Since persuasion is challenging and requires an understanding and even appreciation of an opposing point of view, many people resort to manipulation and coercion. They find persuasion too challenging and consider it annoyingly time consuming. The risk of relying on manipulation and coercion is not only an ethical one. When people figure out that they’ve been manipulated, they distrust and may retaliate in kind. When coerced, they may find a way to obtain the power to coerce as well. In other words, “what goes around comes around.”

But what if you live or work in an environment like the type describe in The Secret Handshake as pathological? In this environment, fairness is rarely respected. The ends justify the means. In pathological work arenas, daily interactions tend to be fractious. Nearly every goal is achieved by going around formal procedures. There is high distrust. Information massaging is the usual form of communication.

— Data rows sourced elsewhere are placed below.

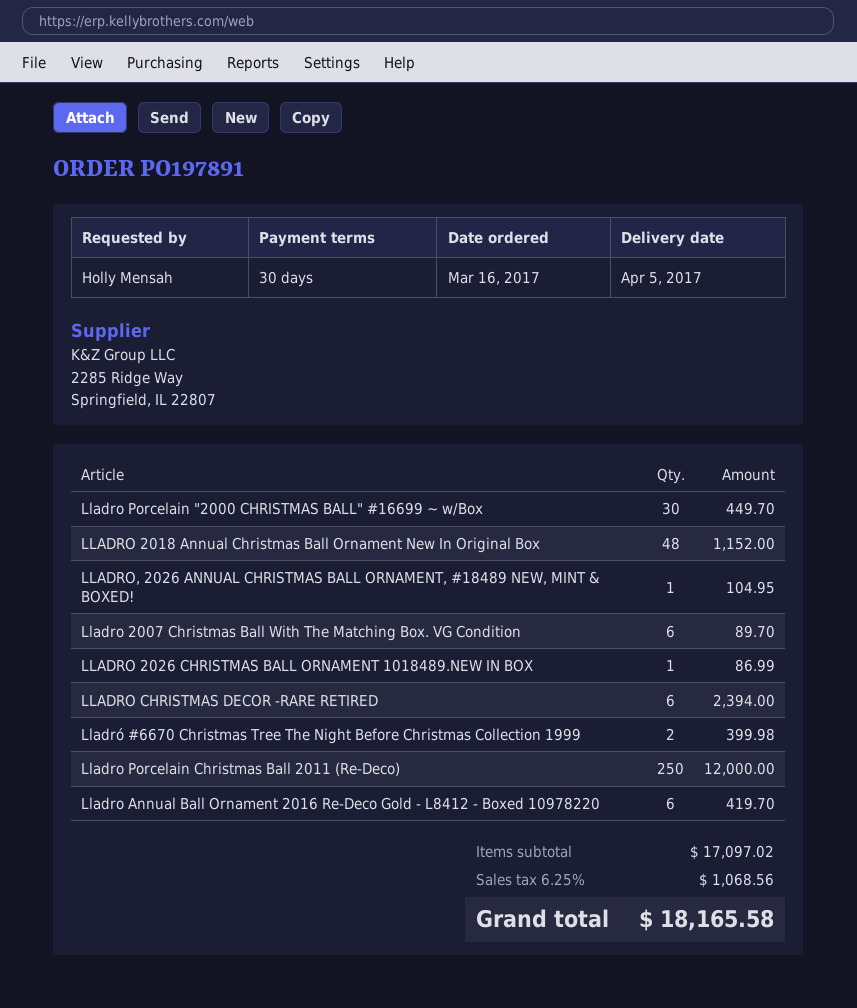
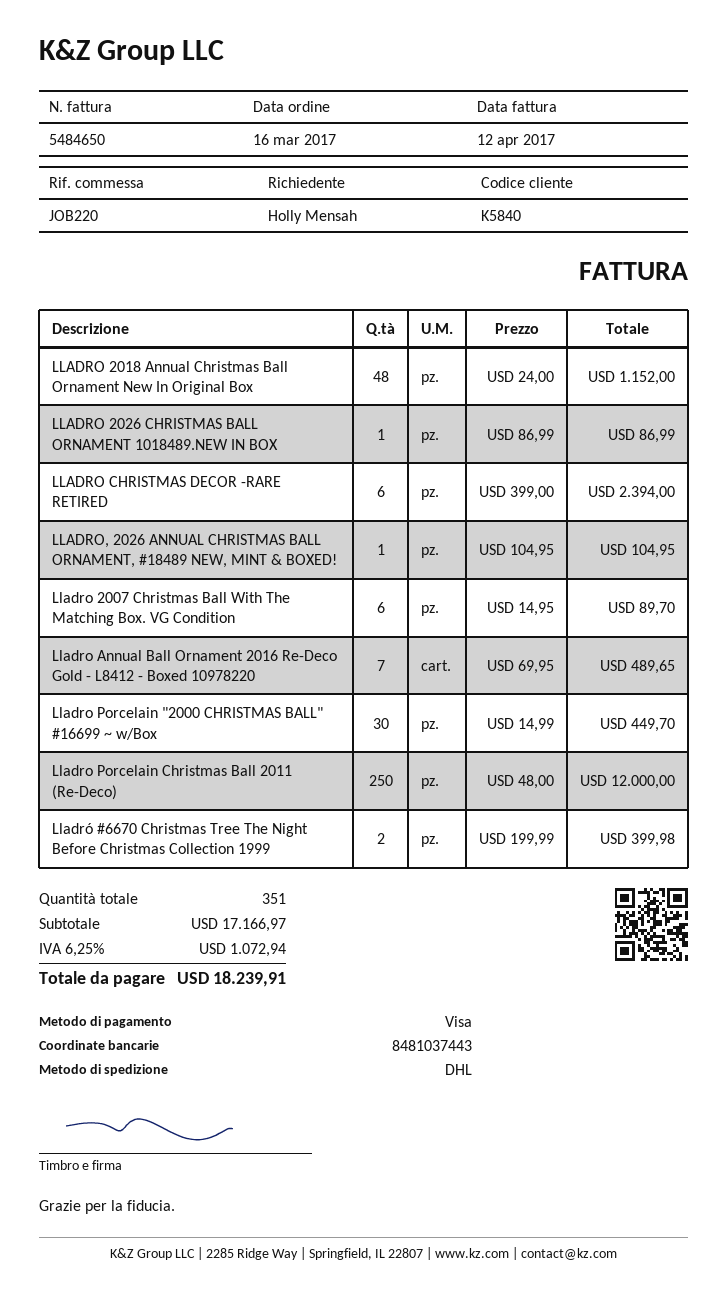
Lladro Annual Ball Ornament 2016 Re-Deco Gold - L8412 - Boxed 10978220: 6 for 419.70 -> 7 for 489.65
subtotal: 17097.02 -> 17166.97
tax: 6.25% = 1068.56 -> 6.25% = 1072.94
total: 18165.58 -> 18239.91

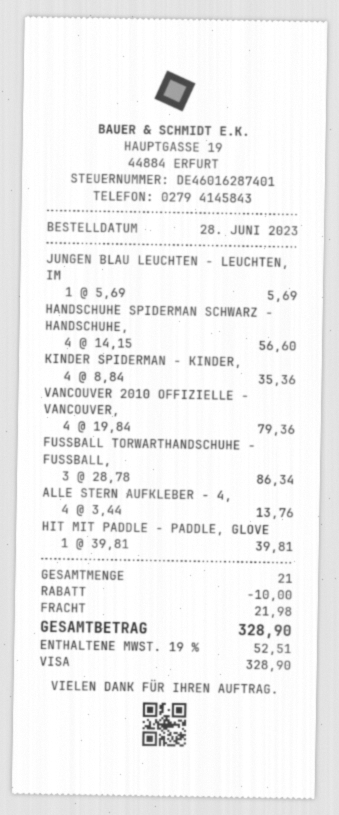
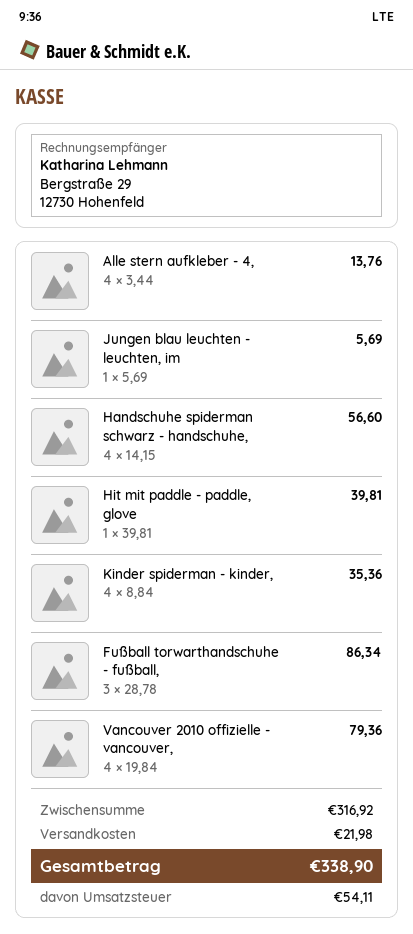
discount: 10.00 -> none
tax: 52.51 -> 54.11
total: 328.90 -> 338.90

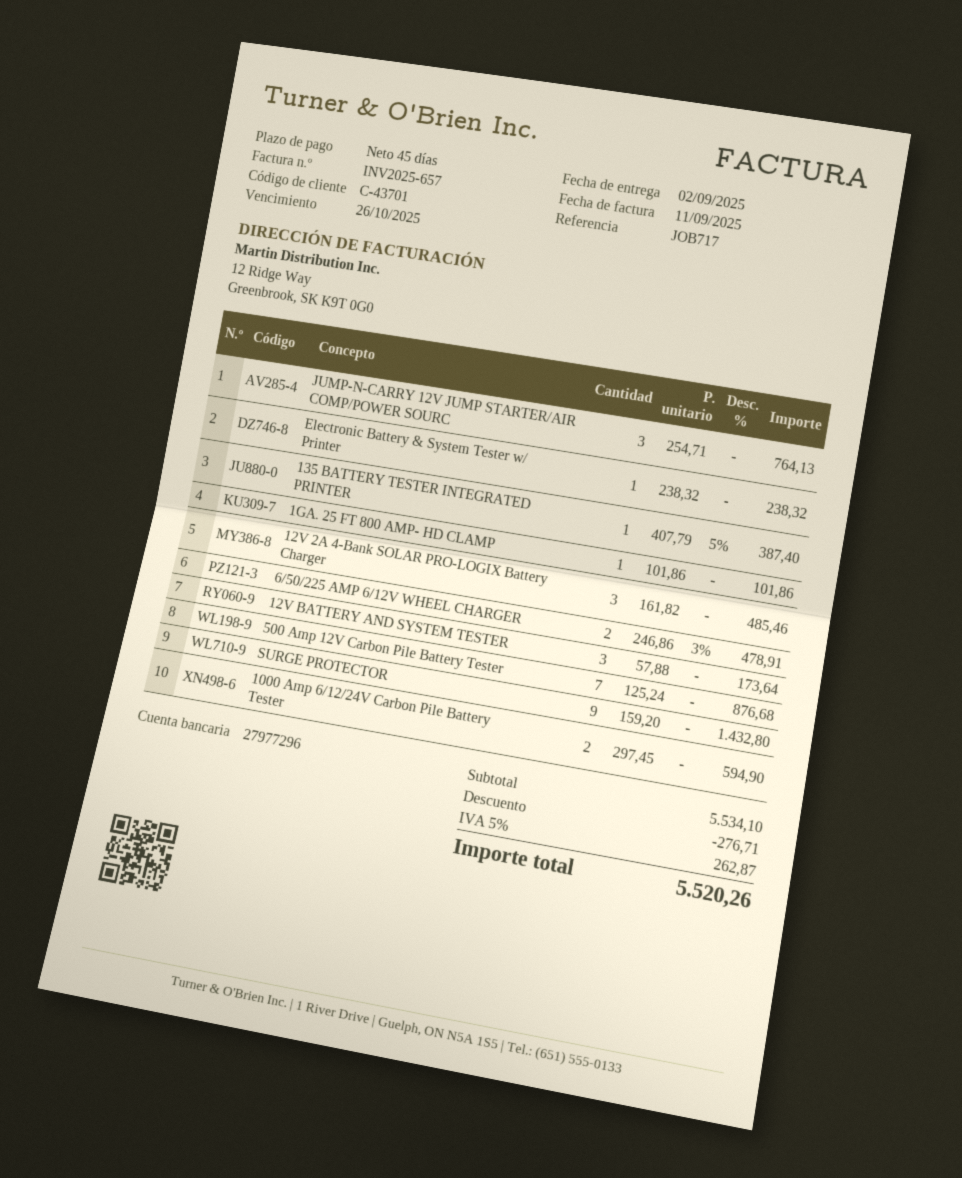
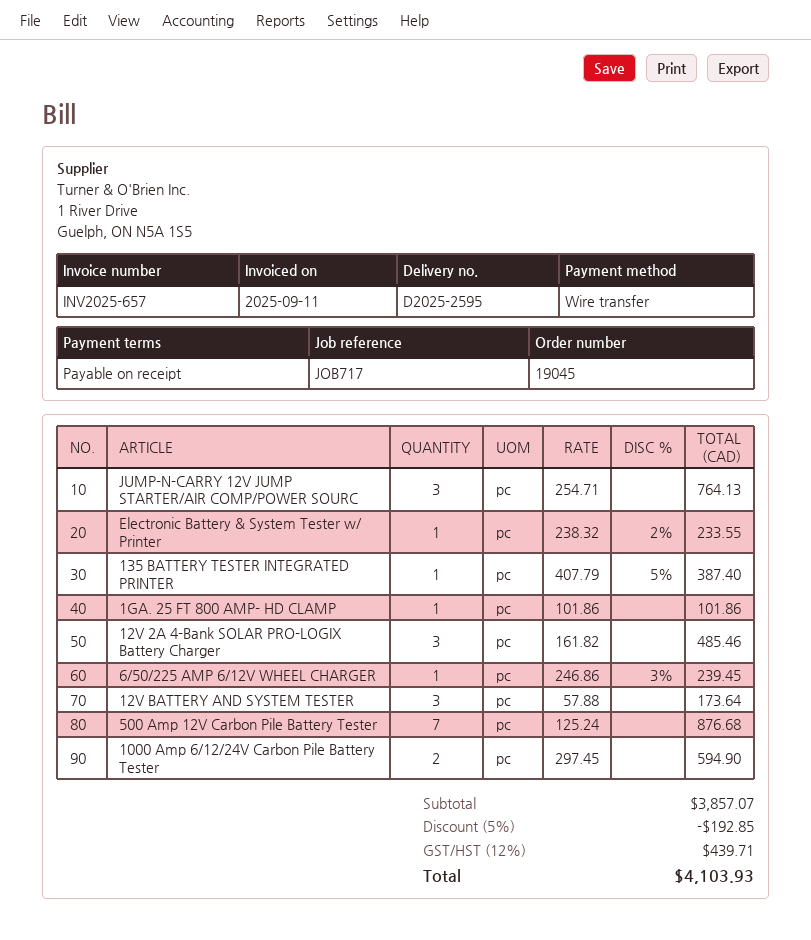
payment terms: 45 days -> on receipt
Electronic Battery & System Tester w/ Printer: 1 x 238.32 = 238.32 -> 1 x 238.32 - 2% = 233.55
6/50/225 AMP 6/12V WHEEL CHARGER: 2 x 246.86 - 3% = 478.91 -> 1 x 246.86 - 3% = 239.45
SURGE PROTECTOR: 9 x 159.20 = 1432.80 -> none
subtotal: 5534.10 -> 3857.07
discount: 276.71 -> 192.85
tax: 5% = 262.87 -> 12% = 439.71
total: 5520.26 -> 4103.93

Out of necessity, people spend a lot of time watching their backs. Pathological arenas tend to self destruct. But often not before considerable damage has been done.

There isn’t room in this one blog to go through how to fight such conditions. But recent events suggest a need to polish up. Persuasion is useful even here, but liars and power abusers dismiss even the most impressive argumentation if it suits their needs. To overcome them, you have to become very clever, “read the tea leaves,” keep good records of what has been promised and know their weaknesses just as they know yours.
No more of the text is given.